I need the lines below from the one with "[351,1277,411,1289] Github ->" down to the one with "[647,417,718,429] team-50 ->" reproduced exactly, both ends included, and nothing else.

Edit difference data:
━━━
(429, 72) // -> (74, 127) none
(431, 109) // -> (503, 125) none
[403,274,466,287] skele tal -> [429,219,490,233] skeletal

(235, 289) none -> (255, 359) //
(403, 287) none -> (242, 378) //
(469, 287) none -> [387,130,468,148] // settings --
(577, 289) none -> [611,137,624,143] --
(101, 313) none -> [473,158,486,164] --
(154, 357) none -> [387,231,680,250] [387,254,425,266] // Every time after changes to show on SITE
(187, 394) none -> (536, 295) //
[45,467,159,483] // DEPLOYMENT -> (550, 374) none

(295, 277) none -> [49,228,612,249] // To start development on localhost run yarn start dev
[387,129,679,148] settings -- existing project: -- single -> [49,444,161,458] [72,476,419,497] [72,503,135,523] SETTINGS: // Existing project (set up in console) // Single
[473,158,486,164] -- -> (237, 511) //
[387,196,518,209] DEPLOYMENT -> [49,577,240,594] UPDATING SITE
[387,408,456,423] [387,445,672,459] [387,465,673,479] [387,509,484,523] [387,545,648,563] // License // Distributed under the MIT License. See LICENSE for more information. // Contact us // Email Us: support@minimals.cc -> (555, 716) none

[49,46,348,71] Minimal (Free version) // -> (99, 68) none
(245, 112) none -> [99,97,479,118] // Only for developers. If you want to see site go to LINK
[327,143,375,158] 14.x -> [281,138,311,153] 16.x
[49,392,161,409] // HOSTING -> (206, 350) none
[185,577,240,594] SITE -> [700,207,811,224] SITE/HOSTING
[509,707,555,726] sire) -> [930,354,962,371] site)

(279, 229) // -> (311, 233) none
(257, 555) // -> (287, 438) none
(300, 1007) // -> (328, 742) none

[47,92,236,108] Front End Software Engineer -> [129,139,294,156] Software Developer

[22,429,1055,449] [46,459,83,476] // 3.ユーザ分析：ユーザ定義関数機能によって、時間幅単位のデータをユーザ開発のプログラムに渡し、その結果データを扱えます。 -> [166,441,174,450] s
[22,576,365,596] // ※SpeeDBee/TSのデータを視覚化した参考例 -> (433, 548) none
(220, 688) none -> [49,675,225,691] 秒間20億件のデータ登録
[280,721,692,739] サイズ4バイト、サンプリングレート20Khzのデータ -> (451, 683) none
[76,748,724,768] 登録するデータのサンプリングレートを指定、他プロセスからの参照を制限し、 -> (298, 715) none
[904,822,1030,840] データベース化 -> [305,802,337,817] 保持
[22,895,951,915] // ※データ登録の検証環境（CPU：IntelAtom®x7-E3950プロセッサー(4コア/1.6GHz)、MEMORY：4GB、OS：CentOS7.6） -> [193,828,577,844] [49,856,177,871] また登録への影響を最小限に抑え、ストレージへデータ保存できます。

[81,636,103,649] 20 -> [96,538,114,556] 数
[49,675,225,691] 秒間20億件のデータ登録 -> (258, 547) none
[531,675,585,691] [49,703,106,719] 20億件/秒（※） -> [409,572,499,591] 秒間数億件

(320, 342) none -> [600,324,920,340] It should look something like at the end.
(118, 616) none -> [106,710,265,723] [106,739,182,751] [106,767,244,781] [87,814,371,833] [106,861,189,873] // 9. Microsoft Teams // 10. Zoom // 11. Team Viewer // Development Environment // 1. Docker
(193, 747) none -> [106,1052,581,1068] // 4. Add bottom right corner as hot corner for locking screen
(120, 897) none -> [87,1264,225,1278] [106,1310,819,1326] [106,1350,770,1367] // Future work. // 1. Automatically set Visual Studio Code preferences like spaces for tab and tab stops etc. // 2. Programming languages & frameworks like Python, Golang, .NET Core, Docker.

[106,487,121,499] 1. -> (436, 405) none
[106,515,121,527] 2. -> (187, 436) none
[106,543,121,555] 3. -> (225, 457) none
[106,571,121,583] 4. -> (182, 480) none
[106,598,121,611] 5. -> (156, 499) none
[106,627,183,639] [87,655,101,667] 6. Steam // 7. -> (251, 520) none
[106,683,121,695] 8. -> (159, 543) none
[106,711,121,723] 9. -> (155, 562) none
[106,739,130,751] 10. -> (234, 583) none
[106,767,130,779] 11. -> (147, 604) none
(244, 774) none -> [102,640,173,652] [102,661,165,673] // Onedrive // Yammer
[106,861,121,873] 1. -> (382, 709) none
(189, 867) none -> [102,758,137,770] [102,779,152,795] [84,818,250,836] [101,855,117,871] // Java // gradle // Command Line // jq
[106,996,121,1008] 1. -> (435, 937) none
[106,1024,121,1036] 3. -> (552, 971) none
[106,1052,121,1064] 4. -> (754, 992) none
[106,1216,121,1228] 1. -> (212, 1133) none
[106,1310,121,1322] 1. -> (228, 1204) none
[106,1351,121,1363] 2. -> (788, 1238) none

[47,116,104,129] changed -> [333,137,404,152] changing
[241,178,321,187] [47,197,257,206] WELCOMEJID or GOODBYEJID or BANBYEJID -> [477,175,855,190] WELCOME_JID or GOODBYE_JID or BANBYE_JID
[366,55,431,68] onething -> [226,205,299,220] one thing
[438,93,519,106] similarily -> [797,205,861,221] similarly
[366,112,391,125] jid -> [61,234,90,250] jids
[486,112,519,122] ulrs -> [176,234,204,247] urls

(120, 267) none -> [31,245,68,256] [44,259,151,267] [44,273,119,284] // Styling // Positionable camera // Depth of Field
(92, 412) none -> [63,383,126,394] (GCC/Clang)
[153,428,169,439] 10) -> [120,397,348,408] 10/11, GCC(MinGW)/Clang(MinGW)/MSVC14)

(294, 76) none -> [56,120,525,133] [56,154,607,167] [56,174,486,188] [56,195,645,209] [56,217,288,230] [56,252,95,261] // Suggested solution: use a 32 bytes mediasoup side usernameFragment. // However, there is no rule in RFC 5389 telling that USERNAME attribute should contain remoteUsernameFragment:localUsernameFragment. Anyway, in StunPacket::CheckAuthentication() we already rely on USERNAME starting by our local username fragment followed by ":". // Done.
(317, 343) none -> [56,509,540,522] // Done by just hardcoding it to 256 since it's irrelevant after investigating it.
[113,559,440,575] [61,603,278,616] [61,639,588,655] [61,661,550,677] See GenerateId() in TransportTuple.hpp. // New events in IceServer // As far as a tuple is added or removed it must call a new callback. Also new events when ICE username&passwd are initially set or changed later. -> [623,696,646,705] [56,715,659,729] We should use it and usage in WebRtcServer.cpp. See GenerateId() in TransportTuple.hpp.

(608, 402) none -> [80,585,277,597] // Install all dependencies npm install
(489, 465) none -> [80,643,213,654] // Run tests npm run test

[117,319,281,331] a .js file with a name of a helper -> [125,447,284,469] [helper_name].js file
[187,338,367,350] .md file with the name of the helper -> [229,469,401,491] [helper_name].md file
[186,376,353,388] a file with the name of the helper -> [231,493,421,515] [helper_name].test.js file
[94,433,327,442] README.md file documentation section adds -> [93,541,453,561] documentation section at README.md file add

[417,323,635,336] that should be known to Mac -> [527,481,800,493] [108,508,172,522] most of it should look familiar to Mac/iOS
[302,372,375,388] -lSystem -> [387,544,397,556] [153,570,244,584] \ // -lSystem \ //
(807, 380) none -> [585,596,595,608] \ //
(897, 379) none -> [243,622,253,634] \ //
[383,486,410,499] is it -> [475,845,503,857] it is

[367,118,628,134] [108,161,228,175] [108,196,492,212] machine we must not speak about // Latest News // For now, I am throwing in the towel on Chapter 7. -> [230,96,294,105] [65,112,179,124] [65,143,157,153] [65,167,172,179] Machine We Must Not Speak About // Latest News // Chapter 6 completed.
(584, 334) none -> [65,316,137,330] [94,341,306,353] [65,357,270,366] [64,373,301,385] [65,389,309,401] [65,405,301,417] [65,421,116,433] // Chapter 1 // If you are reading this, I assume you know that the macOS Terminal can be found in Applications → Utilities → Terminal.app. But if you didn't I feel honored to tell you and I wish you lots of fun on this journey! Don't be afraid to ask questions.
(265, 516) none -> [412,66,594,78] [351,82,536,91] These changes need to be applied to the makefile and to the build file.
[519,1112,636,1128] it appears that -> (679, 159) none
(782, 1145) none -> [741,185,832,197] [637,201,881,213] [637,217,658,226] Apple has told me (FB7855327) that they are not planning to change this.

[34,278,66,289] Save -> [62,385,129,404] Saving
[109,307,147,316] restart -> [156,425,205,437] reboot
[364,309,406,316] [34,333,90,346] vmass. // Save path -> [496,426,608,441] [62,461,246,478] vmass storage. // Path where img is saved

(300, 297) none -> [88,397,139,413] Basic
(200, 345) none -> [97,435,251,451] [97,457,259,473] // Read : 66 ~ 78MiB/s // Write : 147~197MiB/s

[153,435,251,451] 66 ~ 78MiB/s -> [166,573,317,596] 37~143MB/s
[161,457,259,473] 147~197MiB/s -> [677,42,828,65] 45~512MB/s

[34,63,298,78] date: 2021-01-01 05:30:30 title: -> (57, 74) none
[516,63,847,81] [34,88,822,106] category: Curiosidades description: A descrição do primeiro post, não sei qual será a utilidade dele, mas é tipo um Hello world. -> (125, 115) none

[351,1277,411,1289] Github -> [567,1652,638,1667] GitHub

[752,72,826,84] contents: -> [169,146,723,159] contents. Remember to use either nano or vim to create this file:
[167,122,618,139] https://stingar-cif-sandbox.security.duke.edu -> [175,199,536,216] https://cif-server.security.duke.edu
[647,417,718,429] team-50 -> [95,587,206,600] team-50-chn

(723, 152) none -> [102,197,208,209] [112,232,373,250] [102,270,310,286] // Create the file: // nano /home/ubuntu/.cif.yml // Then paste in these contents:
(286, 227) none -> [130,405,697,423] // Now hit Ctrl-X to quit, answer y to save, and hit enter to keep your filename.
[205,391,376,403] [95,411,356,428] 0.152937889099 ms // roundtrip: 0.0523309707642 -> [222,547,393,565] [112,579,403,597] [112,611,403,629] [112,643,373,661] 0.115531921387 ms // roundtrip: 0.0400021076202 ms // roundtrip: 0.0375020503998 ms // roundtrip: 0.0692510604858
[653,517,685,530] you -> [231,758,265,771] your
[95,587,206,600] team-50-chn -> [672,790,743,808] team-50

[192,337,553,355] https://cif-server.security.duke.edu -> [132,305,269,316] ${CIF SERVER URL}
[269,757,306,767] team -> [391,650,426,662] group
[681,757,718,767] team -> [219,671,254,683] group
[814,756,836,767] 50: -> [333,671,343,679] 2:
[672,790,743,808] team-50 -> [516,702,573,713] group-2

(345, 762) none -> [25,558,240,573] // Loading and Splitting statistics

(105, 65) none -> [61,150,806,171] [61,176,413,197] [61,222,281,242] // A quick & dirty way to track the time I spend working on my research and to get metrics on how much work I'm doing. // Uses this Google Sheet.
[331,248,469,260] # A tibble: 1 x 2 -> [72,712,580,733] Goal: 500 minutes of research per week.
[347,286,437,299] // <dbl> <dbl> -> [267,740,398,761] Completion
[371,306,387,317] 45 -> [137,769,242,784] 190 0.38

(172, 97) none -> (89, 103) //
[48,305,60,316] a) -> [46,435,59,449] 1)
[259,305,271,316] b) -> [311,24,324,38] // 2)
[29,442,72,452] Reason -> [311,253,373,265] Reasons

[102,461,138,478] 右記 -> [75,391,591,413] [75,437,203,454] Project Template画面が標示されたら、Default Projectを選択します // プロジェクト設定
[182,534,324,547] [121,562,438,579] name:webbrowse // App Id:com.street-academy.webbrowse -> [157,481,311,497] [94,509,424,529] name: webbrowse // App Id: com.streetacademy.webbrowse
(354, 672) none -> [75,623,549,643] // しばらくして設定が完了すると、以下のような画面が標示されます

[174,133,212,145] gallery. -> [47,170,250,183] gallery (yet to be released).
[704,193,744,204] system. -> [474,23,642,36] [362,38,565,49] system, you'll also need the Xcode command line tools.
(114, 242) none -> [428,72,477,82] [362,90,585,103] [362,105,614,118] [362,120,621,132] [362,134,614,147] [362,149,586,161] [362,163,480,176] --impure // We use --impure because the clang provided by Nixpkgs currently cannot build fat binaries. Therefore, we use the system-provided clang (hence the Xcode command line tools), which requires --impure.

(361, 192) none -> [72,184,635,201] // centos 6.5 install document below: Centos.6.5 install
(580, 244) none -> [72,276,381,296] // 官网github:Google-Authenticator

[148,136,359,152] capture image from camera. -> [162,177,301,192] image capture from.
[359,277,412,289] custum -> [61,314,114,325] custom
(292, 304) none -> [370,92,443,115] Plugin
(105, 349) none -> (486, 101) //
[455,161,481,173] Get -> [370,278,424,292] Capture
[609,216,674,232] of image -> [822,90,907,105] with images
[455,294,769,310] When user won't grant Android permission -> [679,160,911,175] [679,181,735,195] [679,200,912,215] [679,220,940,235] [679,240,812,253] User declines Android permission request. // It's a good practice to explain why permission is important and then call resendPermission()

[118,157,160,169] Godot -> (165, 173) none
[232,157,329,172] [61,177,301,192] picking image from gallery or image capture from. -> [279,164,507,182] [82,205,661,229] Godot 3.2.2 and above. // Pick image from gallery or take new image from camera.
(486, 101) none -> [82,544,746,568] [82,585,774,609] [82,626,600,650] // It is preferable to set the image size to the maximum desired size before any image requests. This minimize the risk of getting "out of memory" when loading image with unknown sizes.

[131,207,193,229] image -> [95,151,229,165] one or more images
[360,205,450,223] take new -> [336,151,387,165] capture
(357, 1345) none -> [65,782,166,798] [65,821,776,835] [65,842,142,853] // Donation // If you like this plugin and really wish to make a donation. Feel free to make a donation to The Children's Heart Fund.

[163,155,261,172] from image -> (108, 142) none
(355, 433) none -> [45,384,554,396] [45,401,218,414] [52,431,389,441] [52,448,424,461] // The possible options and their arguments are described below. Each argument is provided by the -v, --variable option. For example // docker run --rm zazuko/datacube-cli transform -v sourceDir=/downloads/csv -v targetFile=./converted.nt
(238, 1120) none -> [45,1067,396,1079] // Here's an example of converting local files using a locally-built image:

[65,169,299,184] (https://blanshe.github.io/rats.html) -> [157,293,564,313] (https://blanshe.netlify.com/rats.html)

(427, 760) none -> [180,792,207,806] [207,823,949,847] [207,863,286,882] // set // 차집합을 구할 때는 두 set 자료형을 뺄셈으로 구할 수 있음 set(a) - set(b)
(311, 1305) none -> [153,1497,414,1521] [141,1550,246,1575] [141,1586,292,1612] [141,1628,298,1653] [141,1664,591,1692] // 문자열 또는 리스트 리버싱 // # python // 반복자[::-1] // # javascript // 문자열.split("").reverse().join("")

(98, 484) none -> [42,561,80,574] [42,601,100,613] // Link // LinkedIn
━━━
◆ Your solution
[351,1277,411,1289] Github -> [567,1652,638,1667] GitHub

[752,72,826,84] contents: -> [169,146,723,159] contents. Remember to use either nano or vim to create this file:
[167,122,618,139] https://stingar-cif-sandbox.security.duke.edu -> [175,199,536,216] https://cif-server.security.duke.edu
[647,417,718,429] team-50 -> [95,587,206,600] team-50-chn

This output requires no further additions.